TOM HAD TAKEN 49 strokes to get through the front nine. Murdock had done it in 39 and burned him for fifty bucks. He’d kept clear of trouble, hit the greens in regulation, putted like the devil. And when Tom had patted him on the back in the locker room, Murdock had shrugged: No big deal, it was only the first of many 39s to come.

"Kien!"

The pale young man looked out of the room behind the bar with those black eyes. He’d tell you he had always had those eyes — ringed black like someone had punched him. It made it hard to guess his age. Twenty-five? Forty?

"Gimme a beer here."

Kien glanced back at the popcorn machine he’d been running, then came and slid open the beer box, pulled one from the ice, wiped and popped the top, wrapped a napkin around it and brought it over.

"Good going, Kien."

Kien nodded and went back to his popper. It was going like a little war back there. Once in a while you’d hear him talking Viet to it.

Tom brought the beer can to his mouth and stared into the bar mirror. Murdock was standing at the bay windows rolling his shoulders, probably counting up his shots again. Tom saw past him down the 18th fairway, which stretched away like a great grass highway to some happy place of freedom. Black thunderheads were moving in and greenskeepers scurried this way and that cutting off sprinklers. There went the back nine, Tom hoped. He couldn’t take another round. He’d have to pat Murdock on the back again.

Besides, it was Fish Night. Kien had already set up the tables. There’d be fried catfish, black bass, red snapper. Kien’s boys would roll out a salad bar, bring you tons of french fries and tartar sauce, pitchers of beer. There’d be a good crowd, and maybe some ladies — even single, bored ones.

"Going to rain like hell, Murdock. Let’s play blackjack. Get over here."

Murdock rolled his shoulders some more. "Damn it, why today?"

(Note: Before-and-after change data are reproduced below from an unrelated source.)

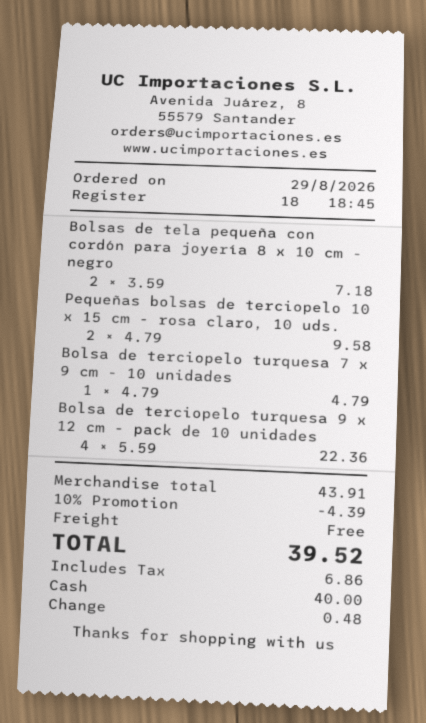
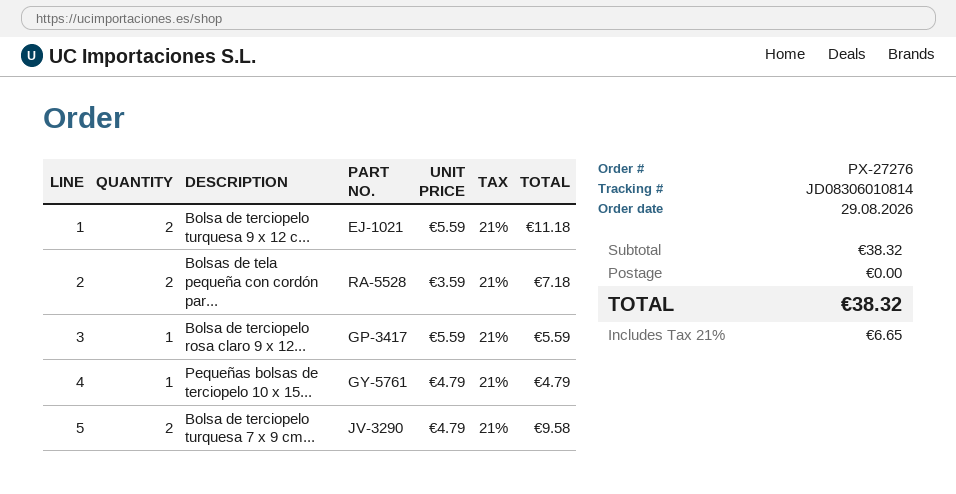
Pequeñas bolsas de terciopelo 10 x 15 cm - rosa claro, 10 uds.: 2 x 4.79 = 9.58 -> 1 x 4.79 = 4.79
Bolsa de terciopelo turquesa 7 x 9 cm - 10 unidades: 1 x 4.79 = 4.79 -> 2 x 4.79 = 9.58
Bolsa de terciopelo turquesa 9 x 12 cm - pack de 10 unidades: 4 x 5.59 = 22.36 -> 2 x 5.59 = 11.18
Bolsa de terciopelo rosa claro 9 x 12...: none -> 1 x 5.59 = 5.59
subtotal: 43.91 -> 38.32
discount: 10% = 4.39 -> none
tax: 6.86 -> 6.65
total: 39.52 -> 38.32

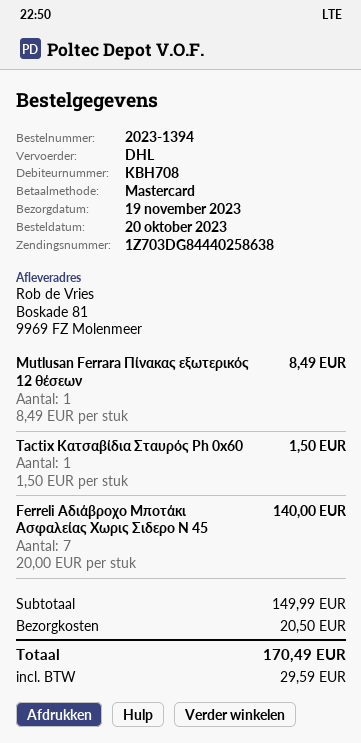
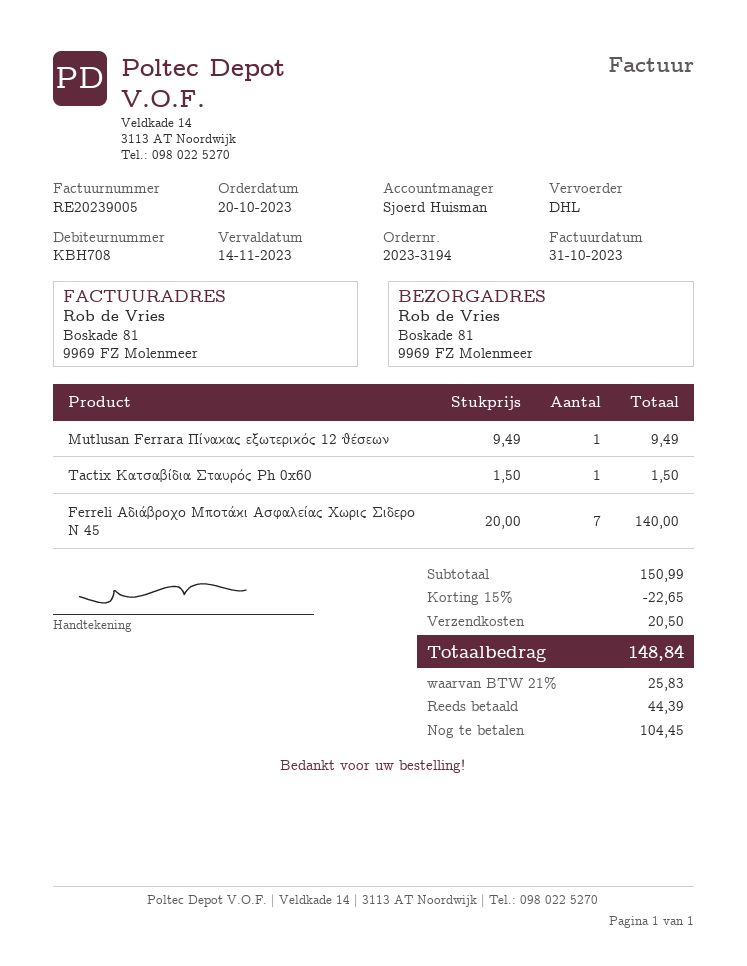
order number: 2023-1394 -> 2023-3194
Mutlusan Ferrara Πίνακας εξωτερικός 12 θέσεων: 1 x 8.49 = 8.49 -> 1 x 9.49 = 9.49
subtotal: 149.99 -> 150.99
discount: none -> 15% = 22.65
tax: 29.59 -> 25.83
total: 170.49 -> 148.84

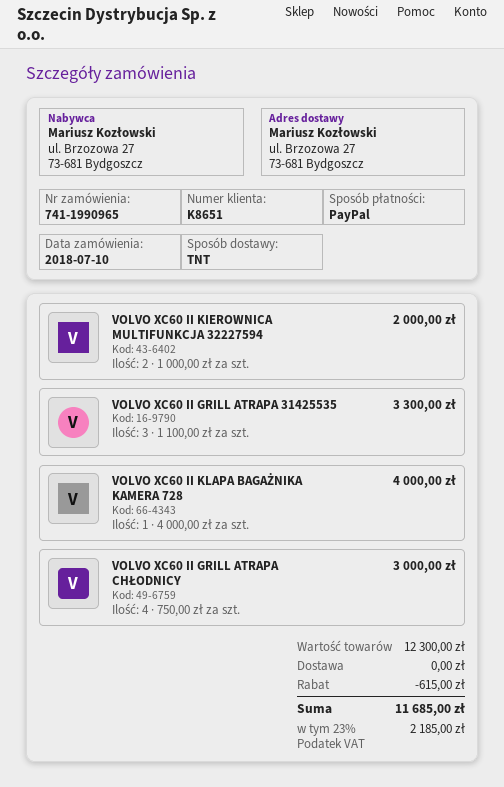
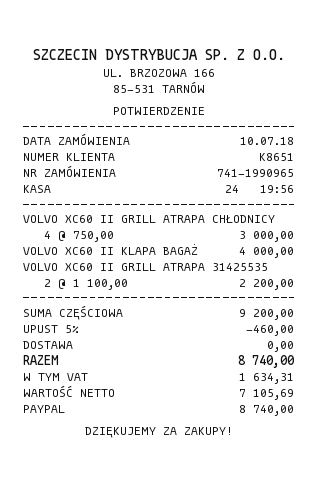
VOLVO XC60 II KIEROWNICA MULTIFUNKCJA 32227594: 2 x 1000.00 = 2000.00 -> none
VOLVO XC60 II GRILL ATRAPA 31425535: 3 x 1100.00 = 3300.00 -> 2 x 1100.00 = 2200.00
subtotal: 12300.00 -> 9200.00
discount: 615.00 -> 460.00
tax: 2185.00 -> 1634.31
total: 11685.00 -> 8740.00

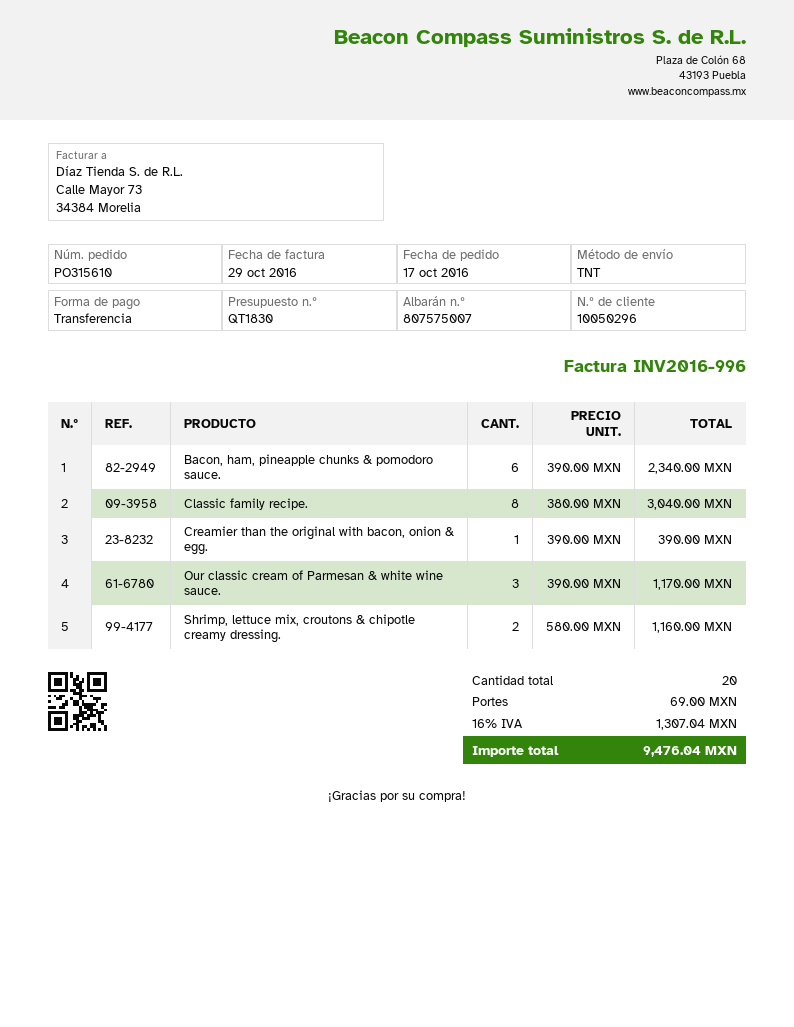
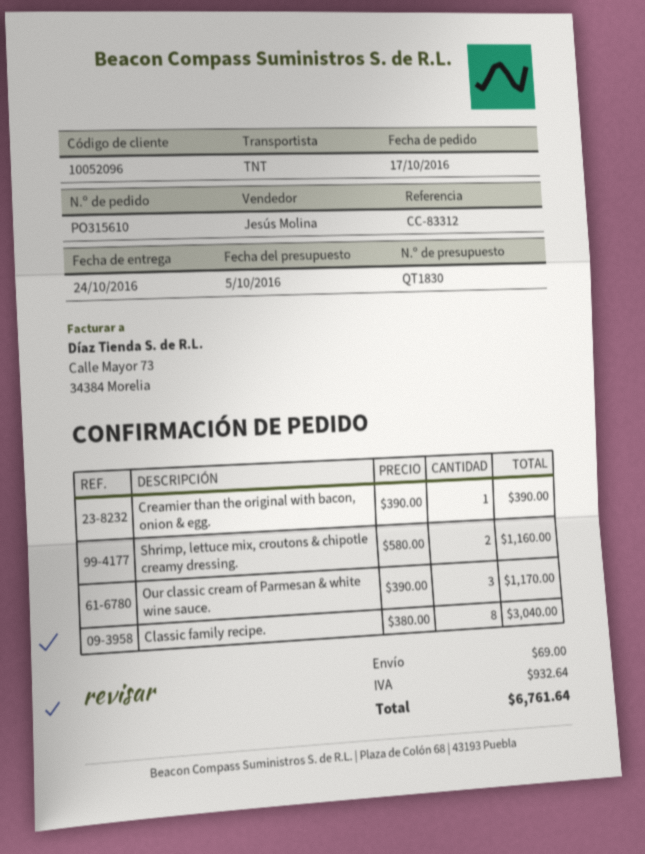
customer number: 10050296 -> 10052096
Bacon, ham, pineapple chunks & pomodoro sauce.: 6 x 390.00 = 2340.00 -> none
tax: 1307.04 -> 932.64
total: 9476.04 -> 6761.64

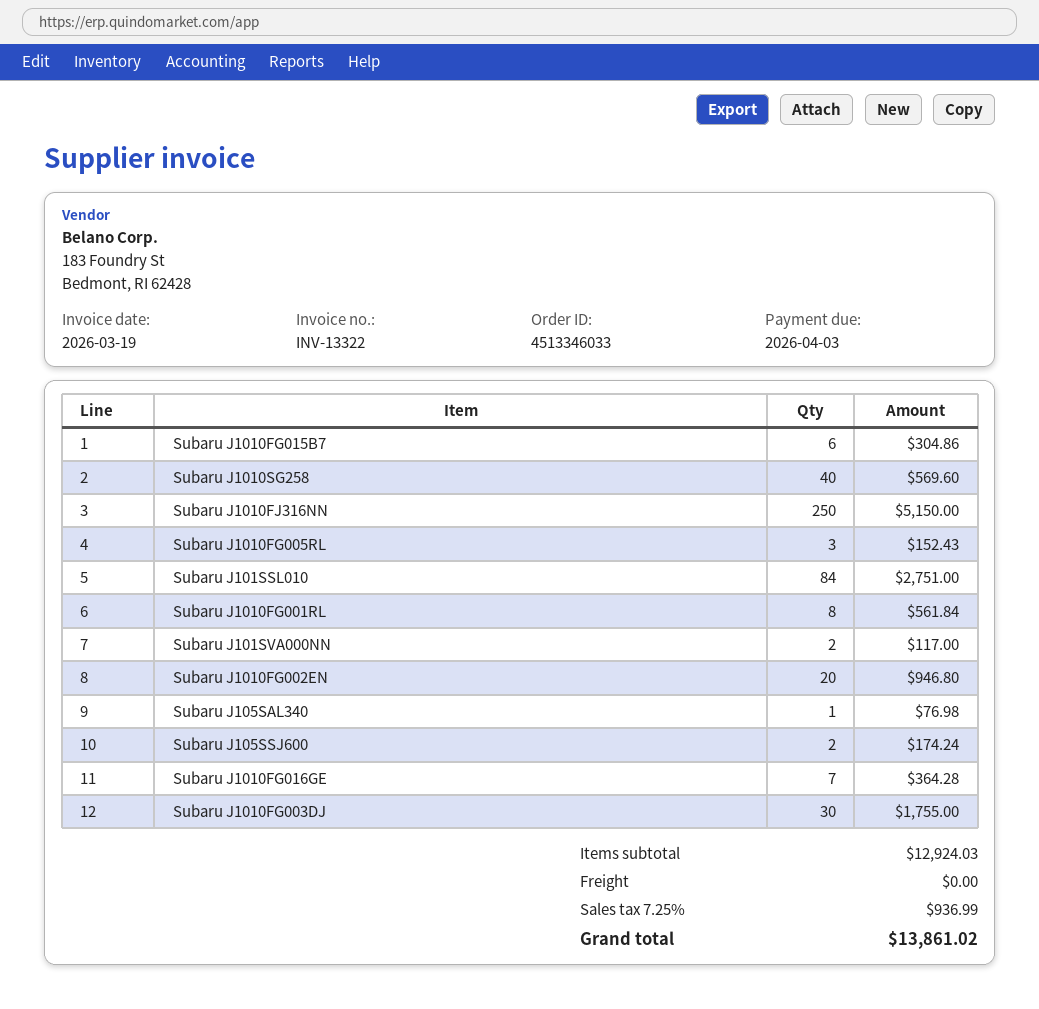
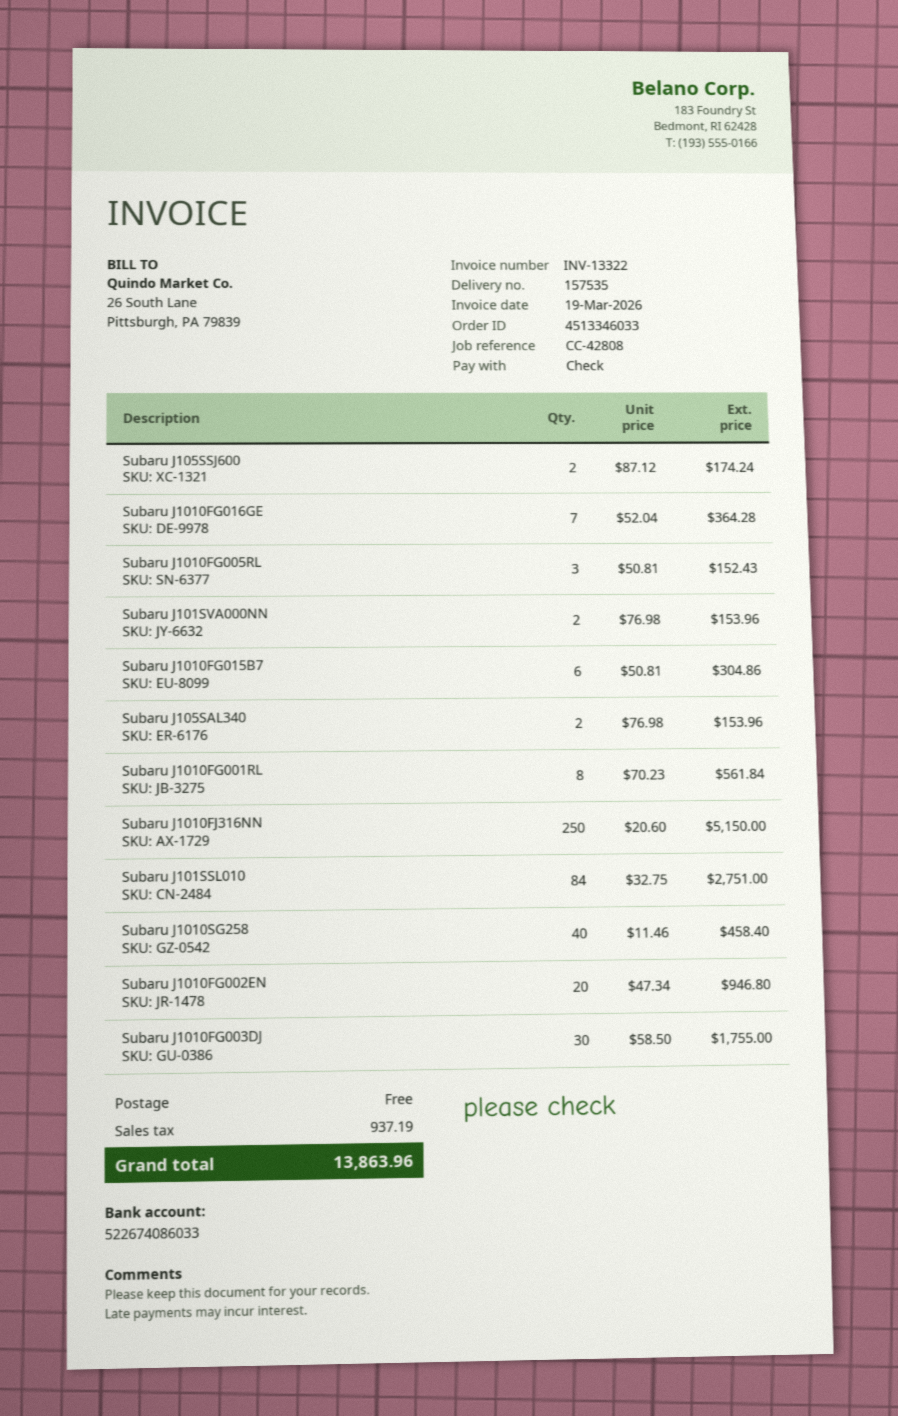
Subaru J1010SG258: 40 for 569.60 -> 40 for 458.40
Subaru J101SVA000NN: 2 for 117.00 -> 2 for 153.96
Subaru J105SAL340: 1 for 76.98 -> 2 for 153.96
tax: 936.99 -> 937.19
total: 13861.02 -> 13863.96

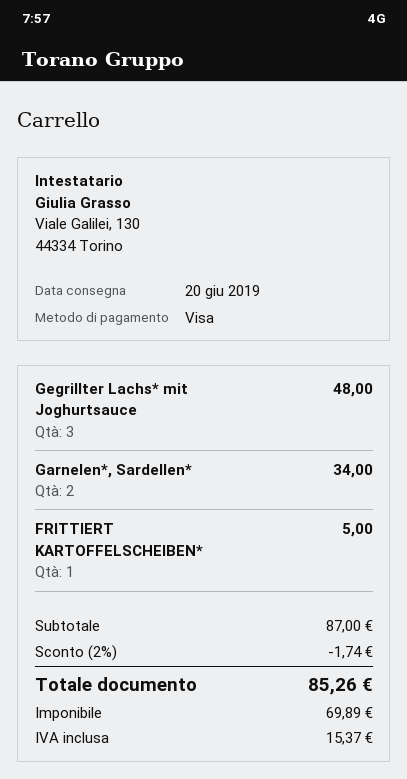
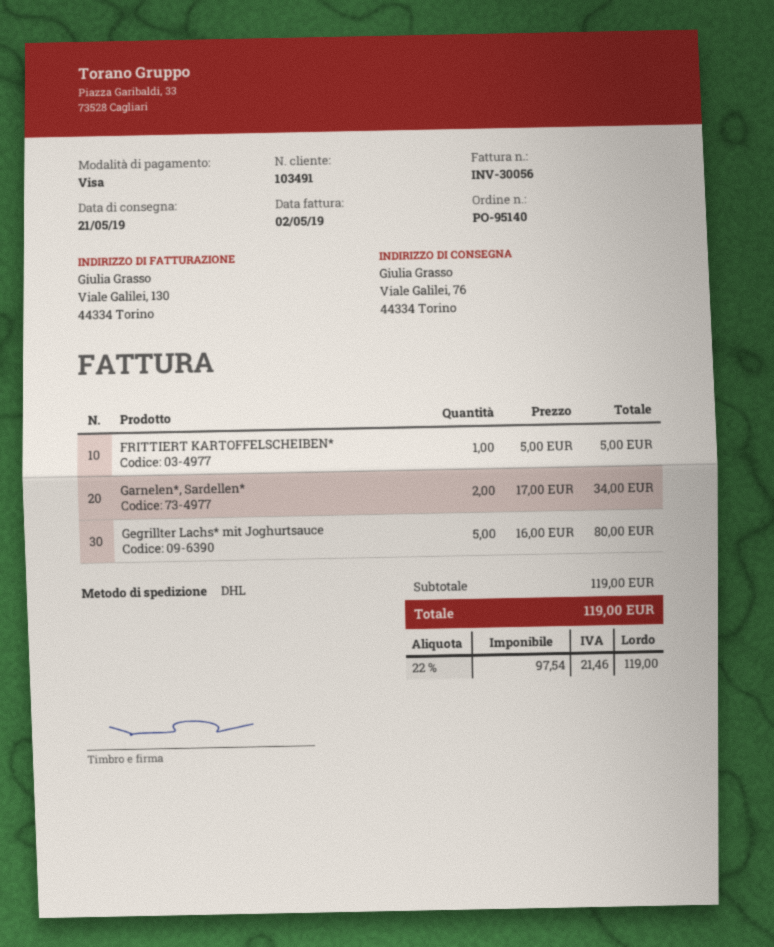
delivery date: 2019-06-20 -> 2019-05-21
Gegrillter Lachs* mit Joghurtsauce: 3 for 48.00 -> 5 for 80.00
subtotal: 87.00 -> 119.00
discount: 2% = 1.74 -> none
net: 69.89 -> 97.54
tax: 15.37 -> 21.46
total: 85.26 -> 119.00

The No. 18 flag popped wildly. Whitecaps ran across the little lime-green lake in front of the green.

"See them?"

Murdock looked. "No, not yet."

Tom’s ex, Gloria, and her girlfriend Angela had been putting on No. 6 as he and Murdock finished No. 9 and they’d all waved and smiled like everything was normal. You get into these things for a few years, pay bills, swim in hotel pools with her all over, then something gives and you just walk away. The trick is holding your head up after, not letting your feeling run away with you. This wasn’t Tom’s strong suit, though, and he knew it.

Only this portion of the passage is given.